> _Goal of the exercise_
Word for word, output the data, with none of its pictures.

> _Given data_
******************************

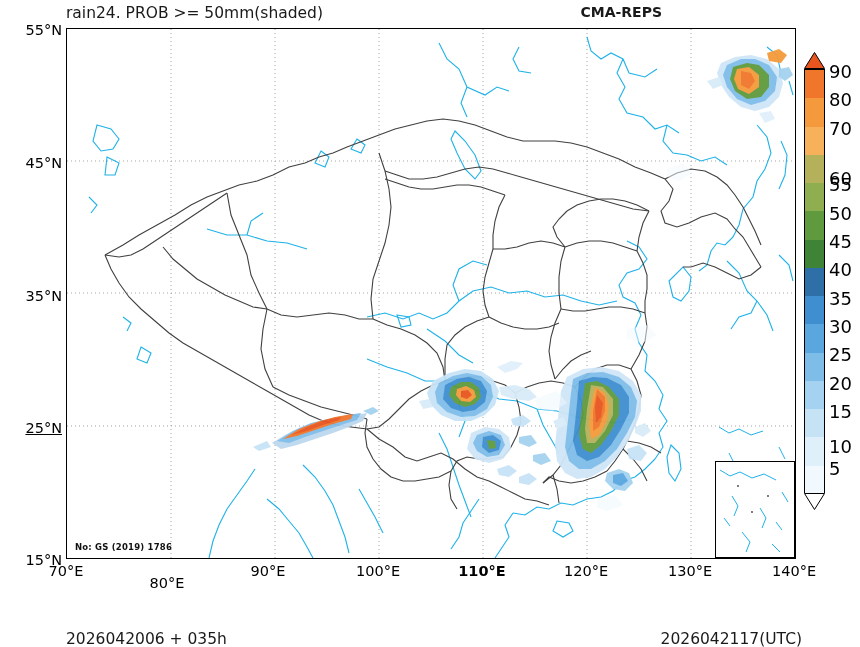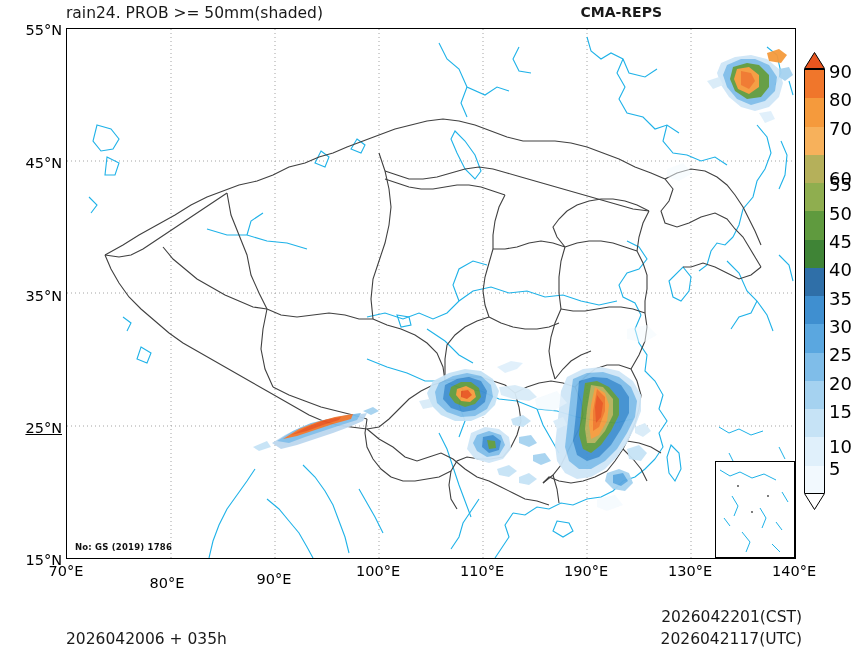--- a/index.html
+++ b/index.html
@@ -150,7 +150,7 @@
 
   <div class="xl" style="left:26px;">70°E</div>
   <div class="xl" style="left:127px;margin-top:12px;">80°E</div>
-  <div class="xl" style="left:234px;margin-top:8px;">90°E</div>
+  <div class="xl" style="left:228px;">90°E</div>
   <div class="xl" style="left:338px;">100°E</div>
   <div class="xl" style="left:442px;">110°E</div>
   <div class="xl" style="left:546px;">190°E</div>

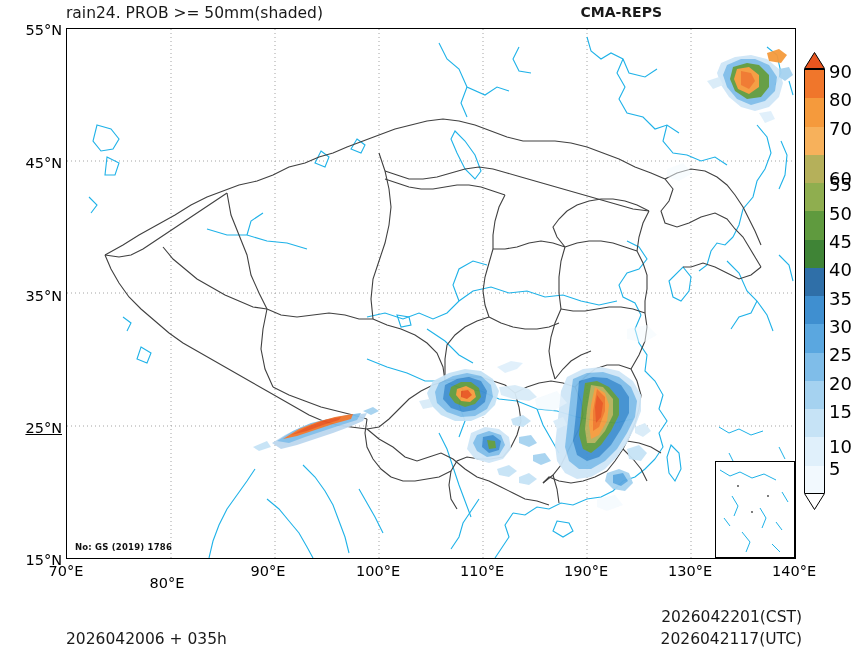--- a/index.html
+++ b/index.html
@@ -152,7 +152,7 @@
   <div class="xl" style="left:127px;margin-top:12px;">80°E</div>
   <div class="xl" style="left:228px;">90°E</div>
   <div class="xl" style="left:338px;">100°E</div>
-  <div class="xl" style="left:442px;">110°E</div>
+  <div class="xl" style="left:442px;font-weight:bold;">110°E</div>
   <div class="xl" style="left:546px;">190°E</div>
   <div class="xl" style="left:650px;">130°E</div>
   <div class="xl" style="left:754px;">140°E</div>

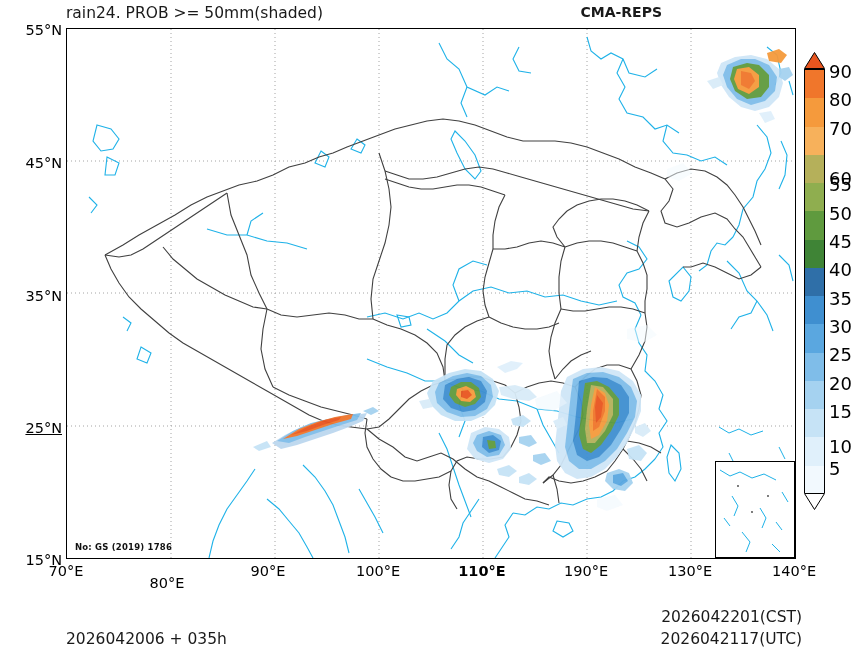--- a/index.html
+++ b/index.html
@@ -153,7 +153,7 @@
   <div class="xl" style="left:228px;">90°E</div>
   <div class="xl" style="left:338px;">100°E</div>
   <div class="xl" style="left:442px;font-weight:bold;">110°E</div>
-  <div class="xl" style="left:546px;">190°E</div>
+  <div class="xl" style="left:546px;">120°E</div>
   <div class="xl" style="left:650px;">130°E</div>
   <div class="xl" style="left:754px;">140°E</div>
 

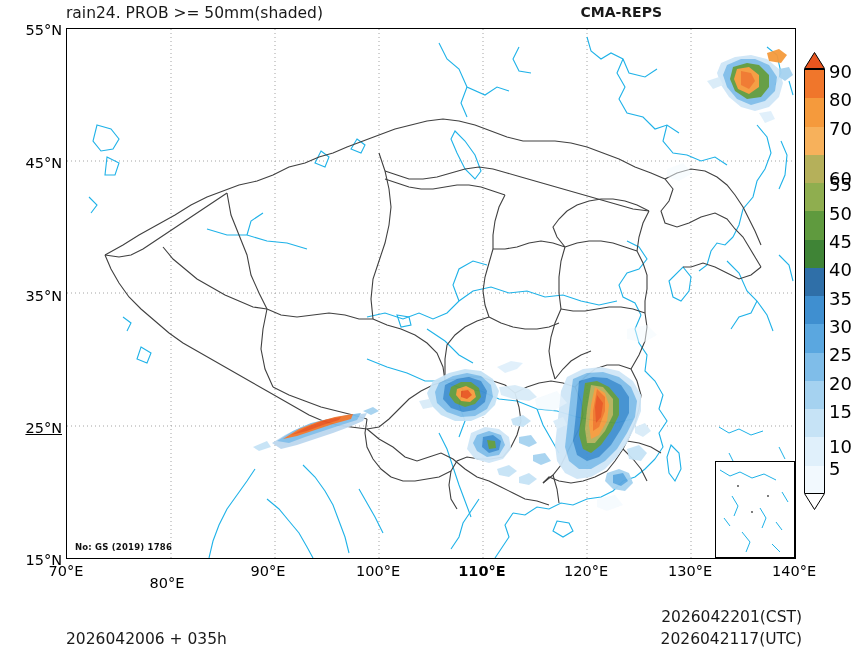--- a/index.html
+++ b/index.html
@@ -468,7 +468,6 @@
   <div class="footer">
     <div class="f-left r1">2026042006 + 035h</div>
     <div class="f-right r1">2026042117(UTC)</div>
-    <div class="f-right r2">2026042201(CST)</div>
   </div>
 
 </div>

******************************

> _Result of this task_
--- a/index.html
+++ b/index.html
@@ -150,7 +150,7 @@
 
   <div class="xl" style="left:26px;">70°E</div>
   <div class="xl" style="left:127px;margin-top:12px;">80°E</div>
-  <div class="xl" style="left:234px;margin-top:8px;">90°E</div>
+  <div class="xl" style="left:228px;">90°E</div>
   <div class="xl" style="left:338px;">100°E</div>
   <div class="xl" style="left:442px;">110°E</div>
   <div class="xl" style="left:546px;">190°E</div>

--- a/index.html
+++ b/index.html
@@ -152,7 +152,7 @@
   <div class="xl" style="left:127px;margin-top:12px;">80°E</div>
   <div class="xl" style="left:228px;">90°E</div>
   <div class="xl" style="left:338px;">100°E</div>
-  <div class="xl" style="left:442px;">110°E</div>
+  <div class="xl" style="left:442px;font-weight:bold;">110°E</div>
   <div class="xl" style="left:546px;">190°E</div>
   <div class="xl" style="left:650px;">130°E</div>
   <div class="xl" style="left:754px;">140°E</div>

--- a/index.html
+++ b/index.html
@@ -153,7 +153,7 @@
   <div class="xl" style="left:228px;">90°E</div>
   <div class="xl" style="left:338px;">100°E</div>
   <div class="xl" style="left:442px;font-weight:bold;">110°E</div>
-  <div class="xl" style="left:546px;">190°E</div>
+  <div class="xl" style="left:546px;">120°E</div>
   <div class="xl" style="left:650px;">130°E</div>
   <div class="xl" style="left:754px;">140°E</div>
 

--- a/index.html
+++ b/index.html
@@ -468,7 +468,6 @@
   <div class="footer">
     <div class="f-left r1">2026042006 + 035h</div>
     <div class="f-right r1">2026042117(UTC)</div>
-    <div class="f-right r2">2026042201(CST)</div>
   </div>
 
 </div>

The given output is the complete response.